(Code change snippets)
□ □ □ □
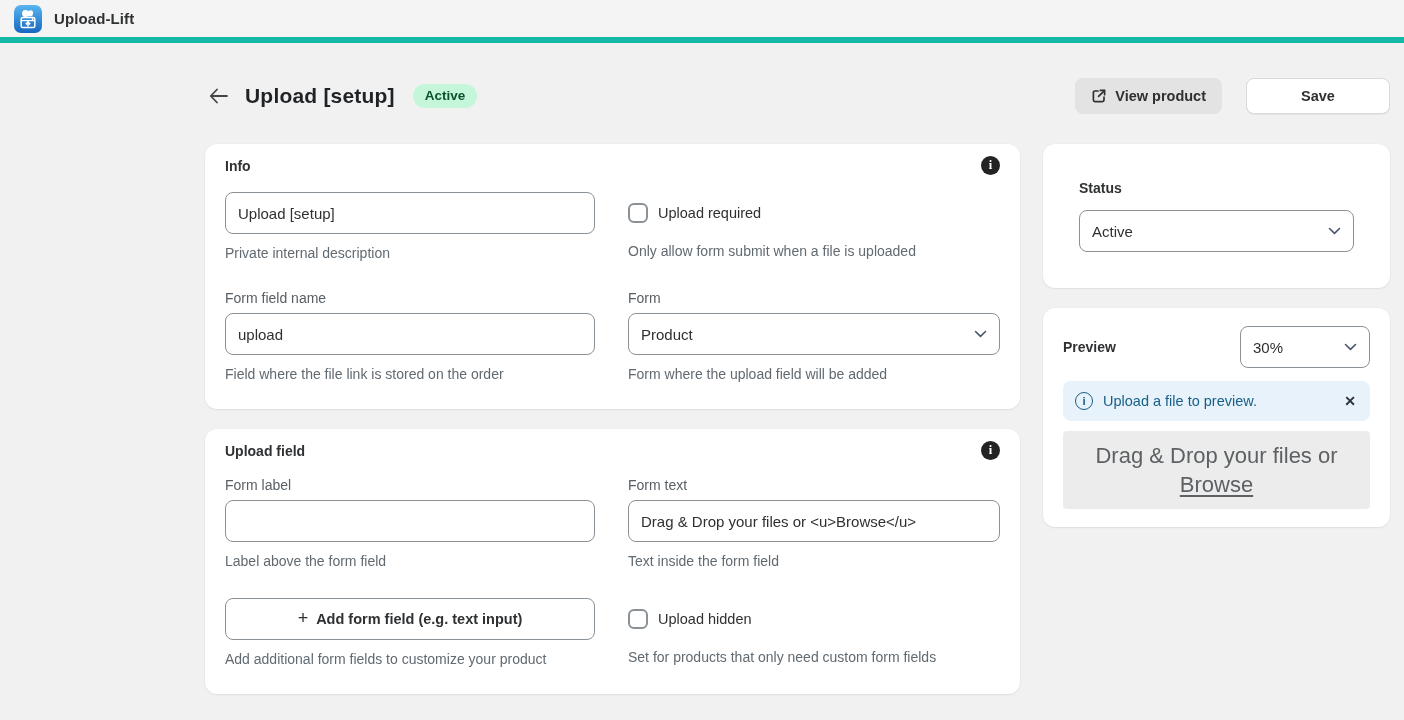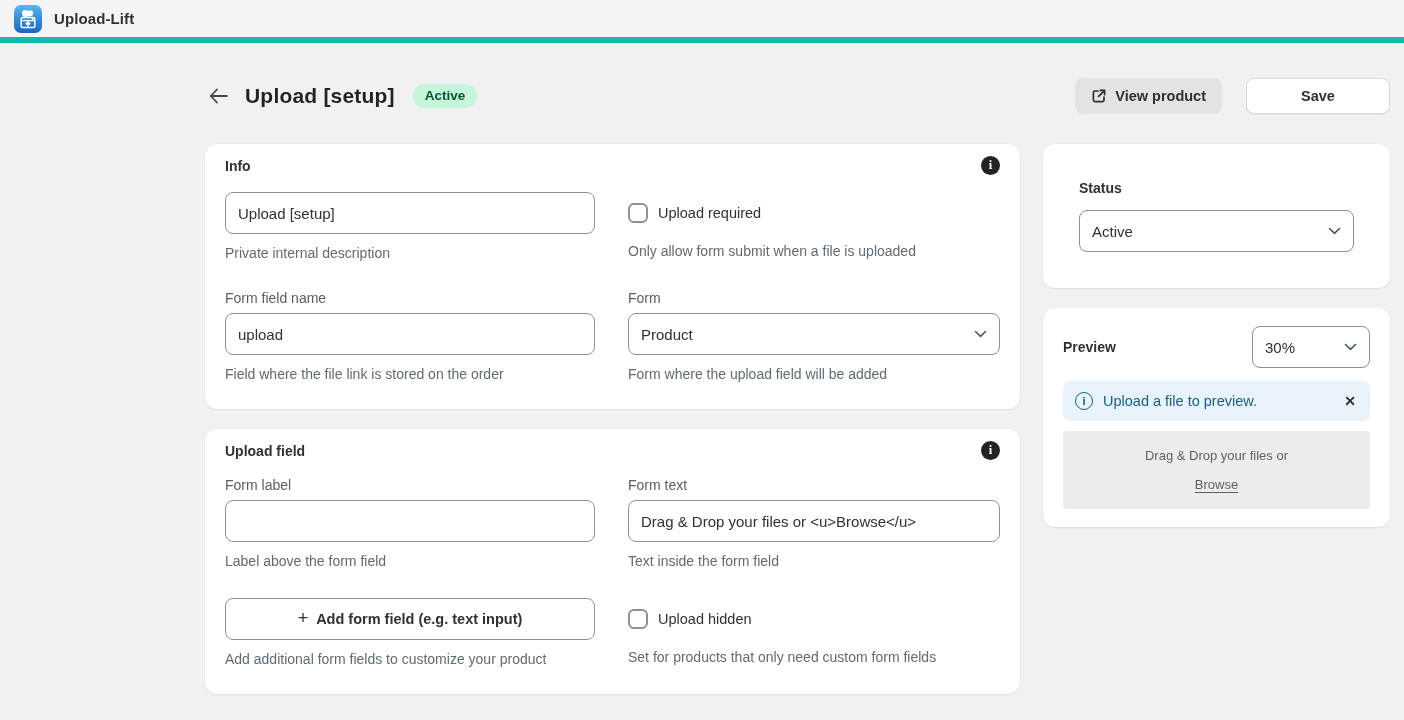--- a/index.html
+++ b/index.html
@@ -70,35 +70,35 @@
     display:flex; align-items:center; justify-content:center; gap:8px;
     font-family:inherit; font-size:14.5px; font-weight:600; color:#2f3133; cursor:pointer;
   }
   .plus { font-size:18px; font-weight:500; line-height:1; margin-top:-2px; }
 
   
   .status-card { padding:36px; }
   .status-card .select { margin-top:14px; }
   .preview-card { margin-top:178px; padding:18px 20px; }
   .preview-head { display:flex; align-items:center; justify-content:space-between; }
-  .preview-head .select { width:118px; }
+  .preview-head .select { width:130px; }
   .banner {
     margin-top:13px; background:#e7f2fb; border-radius:8px; padding:11px 12px;
     display:flex; align-items:center; gap:10px;
   }
   .banner-icon {
     width:18px; height:18px; border:1.7px solid #1a6086; border-radius:50%; color:#1a6086;
     font-size:11.5px; font-weight:700; display:flex; align-items:center; justify-content:center; flex:0 0 auto;
   }
   .banner-text { font-size:14.5px; color:#175e87; }
   .banner-close { margin-left:auto; background:none; border:none; font-size:14px; font-weight:700;
     color:#2f3133; cursor:pointer; line-height:1; padding:2px; }
   .dropzone {
     margin-top:10px; background:#ececec; border-radius:4px; padding:10px 8px;
-    text-align:center; font-size:13px; color:#5d6164; line-height:29px; cursor:pointer;
+    text-align:center; font-size:22px; color:#5d6164; line-height:29px; cursor:pointer;
   }
   .dropzone .browse { text-decoration:underline; text-underline-offset:3px; }
 </style>
 </head>
 <body>
 
 <header class="topbar">
   <svg class="app-logo" viewBox="0 0 28 28">
     <defs>
       <linearGradient id="lg" x1="0" y1="0" x2="0" y2="1">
□ □ □ □
Copy these entries precisely and drop any picture.

--- a/index.html
+++ b/index.html
@@ -70,35 +70,35 @@
     display:flex; align-items:center; justify-content:center; gap:8px;
     font-family:inherit; font-size:14.5px; font-weight:600; color:#2f3133; cursor:pointer;
   }
   .plus { font-size:18px; font-weight:500; line-height:1; margin-top:-2px; }
 
   
   .status-card { padding:36px; }
   .status-card .select { margin-top:14px; }
   .preview-card { margin-top:178px; padding:18px 20px; }
   .preview-head { display:flex; align-items:center; justify-content:space-between; }
-  .preview-head .select { width:118px; }
+  .preview-head .select { width:130px; }
   .banner {
     margin-top:13px; background:#e7f2fb; border-radius:8px; padding:11px 12px;
     display:flex; align-items:center; gap:10px;
   }
   .banner-icon {
     width:18px; height:18px; border:1.7px solid #1a6086; border-radius:50%; color:#1a6086;
     font-size:11.5px; font-weight:700; display:flex; align-items:center; justify-content:center; flex:0 0 auto;
   }
   .banner-text { font-size:14.5px; color:#175e87; }
   .banner-close { margin-left:auto; background:none; border:none; font-size:14px; font-weight:700;
     color:#2f3133; cursor:pointer; line-height:1; padding:2px; }
   .dropzone {
     margin-top:10px; background:#ececec; border-radius:4px; padding:10px 8px;
-    text-align:center; font-size:13px; color:#5d6164; line-height:29px; cursor:pointer;
+    text-align:center; font-size:22px; color:#5d6164; line-height:29px; cursor:pointer;
   }
   .dropzone .browse { text-decoration:underline; text-underline-offset:3px; }
 </style>
 </head>
 <body>
 
 <header class="topbar">
   <svg class="app-logo" viewBox="0 0 28 28">
     <defs>
       <linearGradient id="lg" x1="0" y1="0" x2="0" y2="1">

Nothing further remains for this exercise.